# Gigi’s feathers look ragged



## Kathleen74 (Aug 2, 2020)

Hello all,
My female budgie, Gigi, has flying feathers that look a bit “chewed up”. She’s not tame and I can’t handle her, so this is the best photo I could take. Any ideas what this might be? Her mate Pinù’s feathers look fine. I’m wondering if they’re just old feathers that will molt soon, or whether it’s something more serious. Advice appreciated!


----------



## Cody (Sep 5, 2013)

If the feathers were normal looking when they grew in Pinu may be biting or nipping at Gigi's feathers, or they have become tattered looking because they are constantly rubbing against the cage bars, based on the behavior between them that you have observed could this be the case? What is their diet?


----------



## FaeryBee (May 9, 2011)

*They do look awfully tattered.

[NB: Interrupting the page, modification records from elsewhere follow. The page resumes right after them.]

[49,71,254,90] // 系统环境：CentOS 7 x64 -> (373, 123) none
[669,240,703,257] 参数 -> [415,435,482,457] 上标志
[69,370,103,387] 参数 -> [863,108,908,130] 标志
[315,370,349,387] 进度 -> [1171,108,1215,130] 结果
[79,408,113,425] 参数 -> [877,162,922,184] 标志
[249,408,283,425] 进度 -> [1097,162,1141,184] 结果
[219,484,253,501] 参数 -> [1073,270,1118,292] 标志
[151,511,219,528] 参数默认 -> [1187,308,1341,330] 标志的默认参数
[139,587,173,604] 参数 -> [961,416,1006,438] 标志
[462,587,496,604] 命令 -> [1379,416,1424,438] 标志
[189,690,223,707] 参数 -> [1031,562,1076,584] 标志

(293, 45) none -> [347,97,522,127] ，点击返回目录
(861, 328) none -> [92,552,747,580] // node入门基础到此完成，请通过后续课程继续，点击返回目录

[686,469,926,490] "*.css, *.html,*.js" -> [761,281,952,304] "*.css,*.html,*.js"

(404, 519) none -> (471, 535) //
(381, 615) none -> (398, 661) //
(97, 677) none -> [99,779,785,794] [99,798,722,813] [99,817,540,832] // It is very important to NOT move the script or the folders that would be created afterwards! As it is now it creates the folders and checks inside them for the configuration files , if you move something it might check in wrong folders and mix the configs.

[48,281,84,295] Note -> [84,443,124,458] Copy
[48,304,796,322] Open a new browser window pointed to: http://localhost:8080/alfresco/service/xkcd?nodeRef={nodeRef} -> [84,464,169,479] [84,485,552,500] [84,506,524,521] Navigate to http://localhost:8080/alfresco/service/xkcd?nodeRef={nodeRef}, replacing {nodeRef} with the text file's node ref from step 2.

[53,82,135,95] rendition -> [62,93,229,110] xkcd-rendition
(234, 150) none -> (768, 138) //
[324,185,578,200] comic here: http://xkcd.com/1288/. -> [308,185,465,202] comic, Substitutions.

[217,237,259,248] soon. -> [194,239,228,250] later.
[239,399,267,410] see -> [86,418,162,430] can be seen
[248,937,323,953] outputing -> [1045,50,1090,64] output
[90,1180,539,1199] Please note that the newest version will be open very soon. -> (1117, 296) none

Like Cody, my first thought is that PInu may be chewing on them.*


----------



## Kathleen74 (Aug 2, 2020)

Hmm… I haven’t noticed Pinù chewing on her feathers at all. I’ll keep a closer eye on them to see. Their diet is seeds and pellets (though I don’t know how much of the pellets they actually eat, they have a strong preference for seeds) and I give them apples, broccoli, greens (again, sometimes I think they just amuse themselves tearing the fruits and veggies apart rather than eating them).


----------